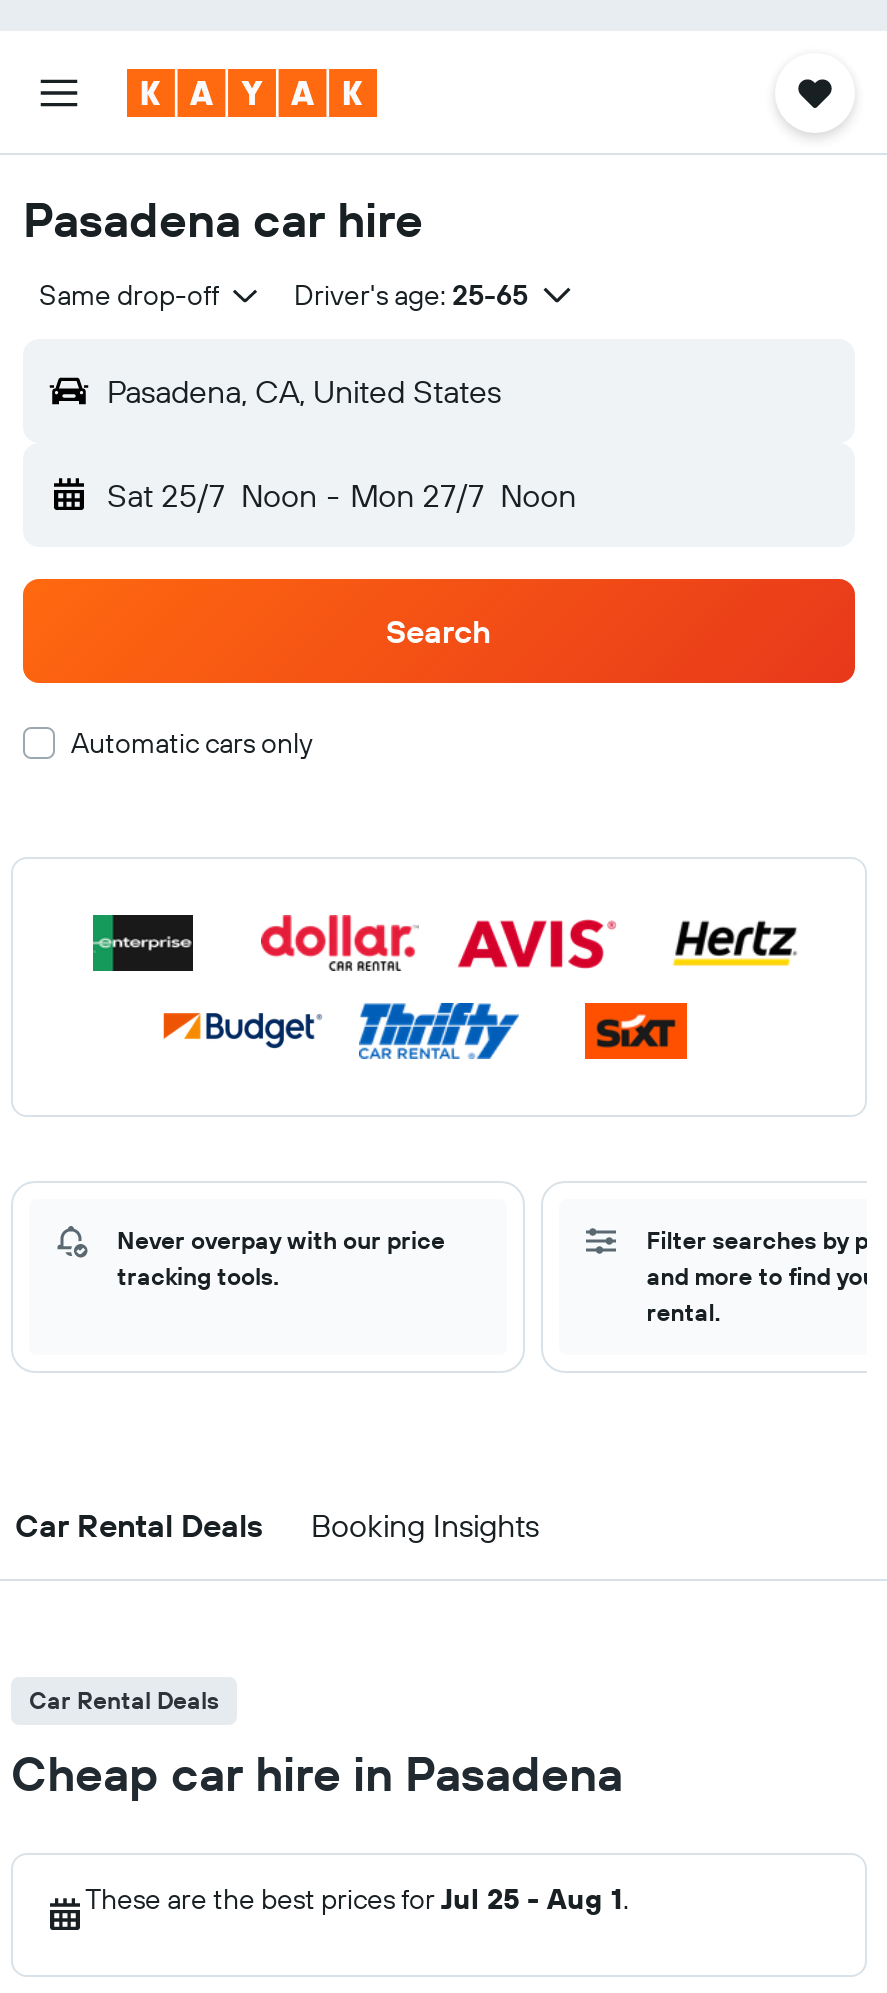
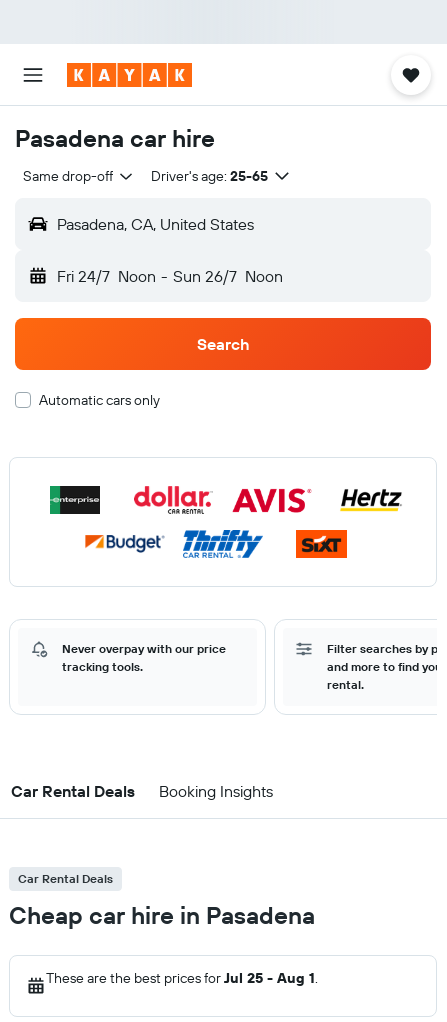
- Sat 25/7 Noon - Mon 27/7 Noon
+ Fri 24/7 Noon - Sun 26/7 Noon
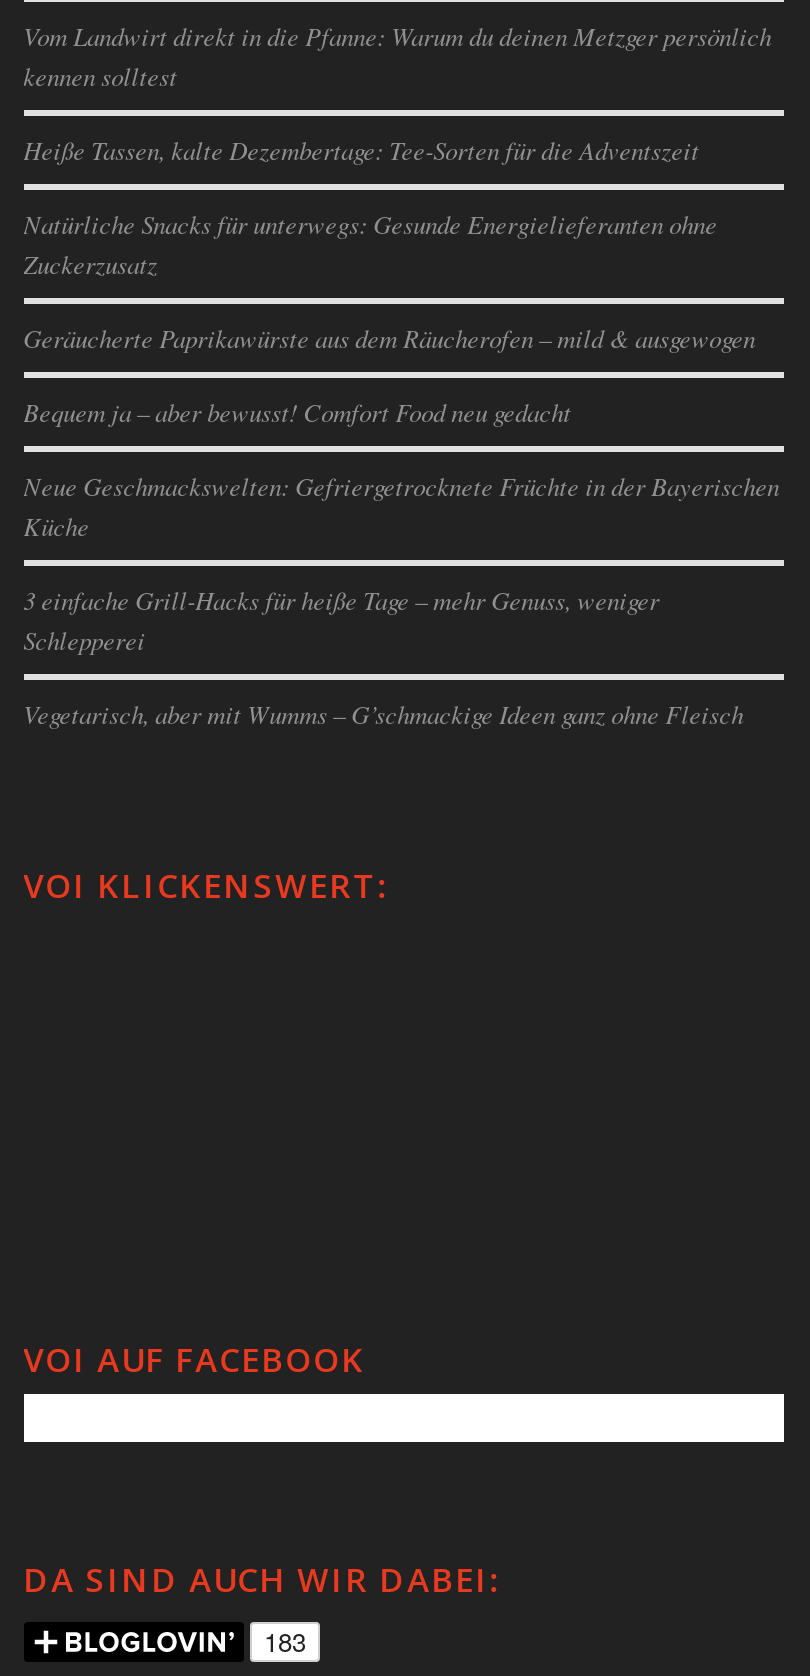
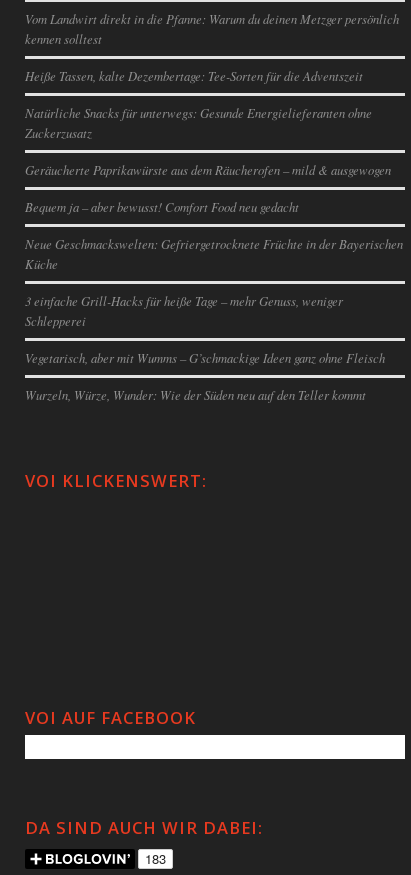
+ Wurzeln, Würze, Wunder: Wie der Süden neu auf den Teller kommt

...

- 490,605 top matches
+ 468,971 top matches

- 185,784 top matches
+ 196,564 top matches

= TASK OBJECTIVE =
Out of the data above, give again only the lines starting at the one holding "468,971 top matches" and ending at the one holding "196,564 top matches", unchanged.

= ANSWER AREA =
+ 468,971 top matches

- 185,784 top matches
+ 196,564 top matches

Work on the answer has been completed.